• _Stored items_:
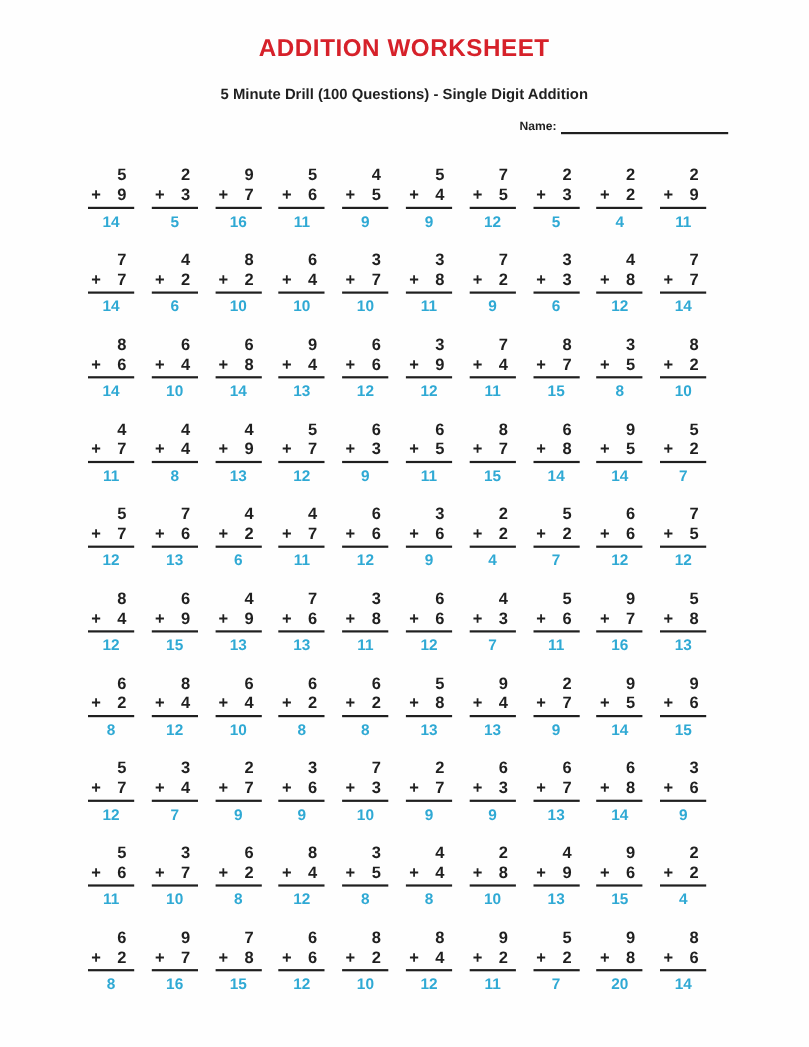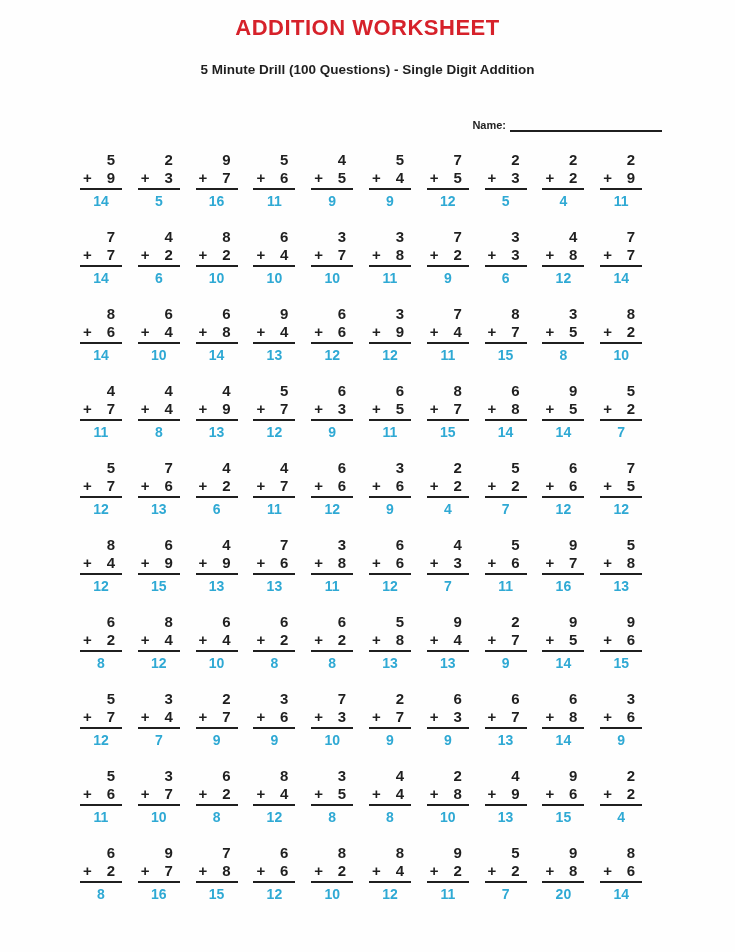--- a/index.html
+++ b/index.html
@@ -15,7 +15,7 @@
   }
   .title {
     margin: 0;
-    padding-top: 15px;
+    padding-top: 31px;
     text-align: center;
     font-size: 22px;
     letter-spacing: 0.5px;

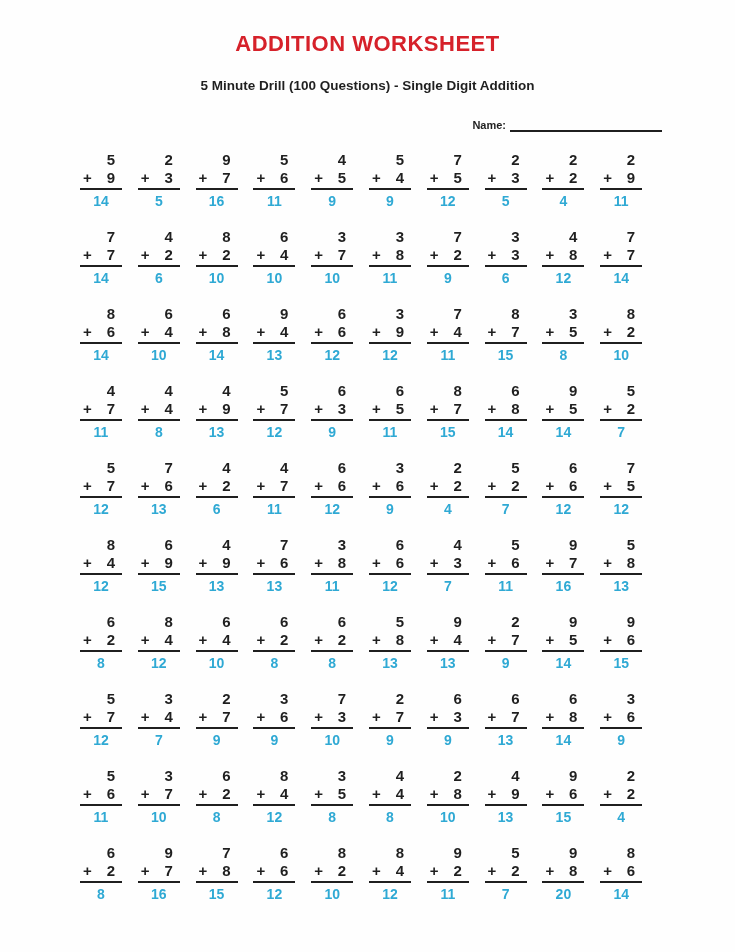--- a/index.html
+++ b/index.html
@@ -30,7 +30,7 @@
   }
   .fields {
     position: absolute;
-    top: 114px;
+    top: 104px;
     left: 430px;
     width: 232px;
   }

• _Task to complete_: Nothing in the records should be changed in the copy, but the pictures must be left out.

• _Completed exercise_:
--- a/index.html
+++ b/index.html
@@ -15,7 +15,7 @@
   }
   .title {
     margin: 0;
-    padding-top: 15px;
+    padding-top: 31px;
     text-align: center;
     font-size: 22px;
     letter-spacing: 0.5px;

--- a/index.html
+++ b/index.html
@@ -30,7 +30,7 @@
   }
   .fields {
     position: absolute;
-    top: 114px;
+    top: 104px;
     left: 430px;
     width: 232px;
   }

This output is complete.